Though not literally correct, 'get to' might be a more natural-sounding translation for 'ir a' in these cases.
Are you asking wether there is a difference between 'para que' and 'para que'?
I don't get why, Para or al banco "tome" un taxi., But, Para ir al museo "Toma" el metro
One is the usted command and the other is the tú command.
Usted commands take the third person singular conjugation and change the last letter. If it normally ends in "a" it becomes "e"--and visa versa.
The tú command is the unchanged third person singular conjugation of a verb.
There was another sentence before: Tome un taxi. Why not toma? Do we use toma when there's an article and tome when there's a number?
A previous sentence corrected my 'toma el tren' to 'tome'. Other students wrote that 'tome' is the formal form and 'toma' is informal. I am not sure the difference is clear in the present example.
Tome .... i think is the command form..... toma... is the formal tomas ..is familiar form
No tome is the formal command; toma is the familiar command (as well as the 3rd person indicative). When this sentence is given in English, it should be acceptable to use either formal or familiar in the Spanish translation. But DL just marked tome wrong. I'll report it.
I'd recommend going on spanishdict and reading through the conjugation of a word whenever you're confused about some form.
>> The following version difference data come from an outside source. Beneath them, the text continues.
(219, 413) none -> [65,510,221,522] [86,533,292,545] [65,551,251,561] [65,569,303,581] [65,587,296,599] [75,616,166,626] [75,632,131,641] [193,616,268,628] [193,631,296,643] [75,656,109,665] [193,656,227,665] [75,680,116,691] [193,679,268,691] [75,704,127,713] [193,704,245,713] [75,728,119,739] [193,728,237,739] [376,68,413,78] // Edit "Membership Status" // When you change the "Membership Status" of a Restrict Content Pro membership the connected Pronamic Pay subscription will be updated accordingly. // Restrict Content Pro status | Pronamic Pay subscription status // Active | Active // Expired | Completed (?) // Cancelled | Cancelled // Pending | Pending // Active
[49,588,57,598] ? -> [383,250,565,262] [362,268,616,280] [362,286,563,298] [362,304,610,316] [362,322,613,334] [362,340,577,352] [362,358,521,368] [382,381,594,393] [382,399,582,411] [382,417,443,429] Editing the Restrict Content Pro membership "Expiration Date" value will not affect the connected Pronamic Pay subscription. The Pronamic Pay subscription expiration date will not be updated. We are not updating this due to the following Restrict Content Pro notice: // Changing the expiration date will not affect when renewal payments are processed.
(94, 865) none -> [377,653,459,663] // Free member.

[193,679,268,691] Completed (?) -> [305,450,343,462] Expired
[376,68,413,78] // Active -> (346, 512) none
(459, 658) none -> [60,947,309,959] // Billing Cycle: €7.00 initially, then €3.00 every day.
It helps me a lot to clear things up
Nothing wrong with it. The Spanish sentence mentions the goal first, but I don't think it's very natural in English.
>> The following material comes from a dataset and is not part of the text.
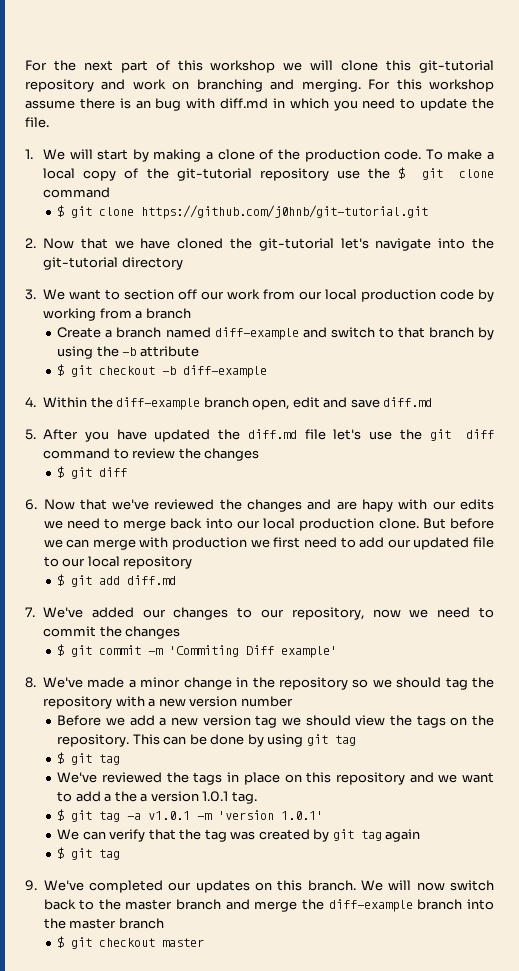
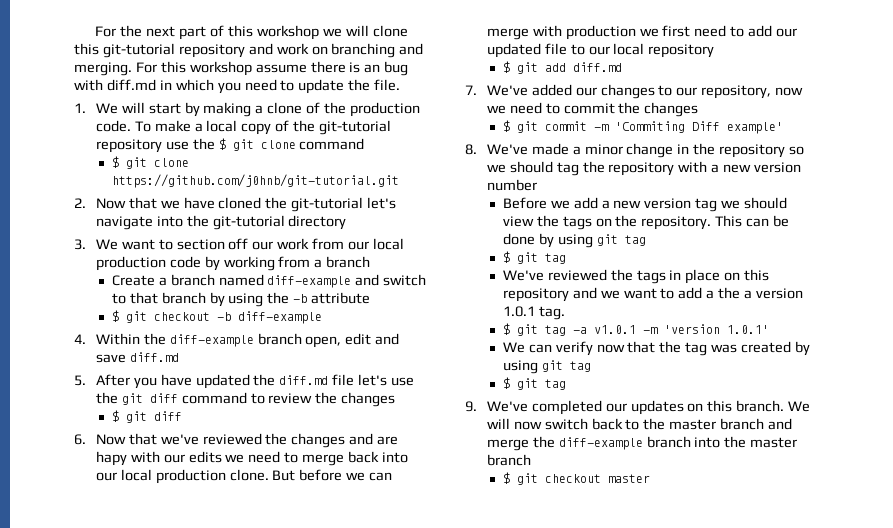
(146, 835) none -> [596,344,625,353] now
[332,829,421,842] git tag again -> [502,360,591,374] using git tag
It's a word that seems to be only used in Argentina, so it probably hasn't found its way into every sentence yet. Please report where it's not accepted.
DL should do a better job of realizing a translation can be familiar or formal, and, in the second person, singular or plural; but for some reason the writers don't always think of that. So you have to use the alert menu and choose, "My answer should be accepted".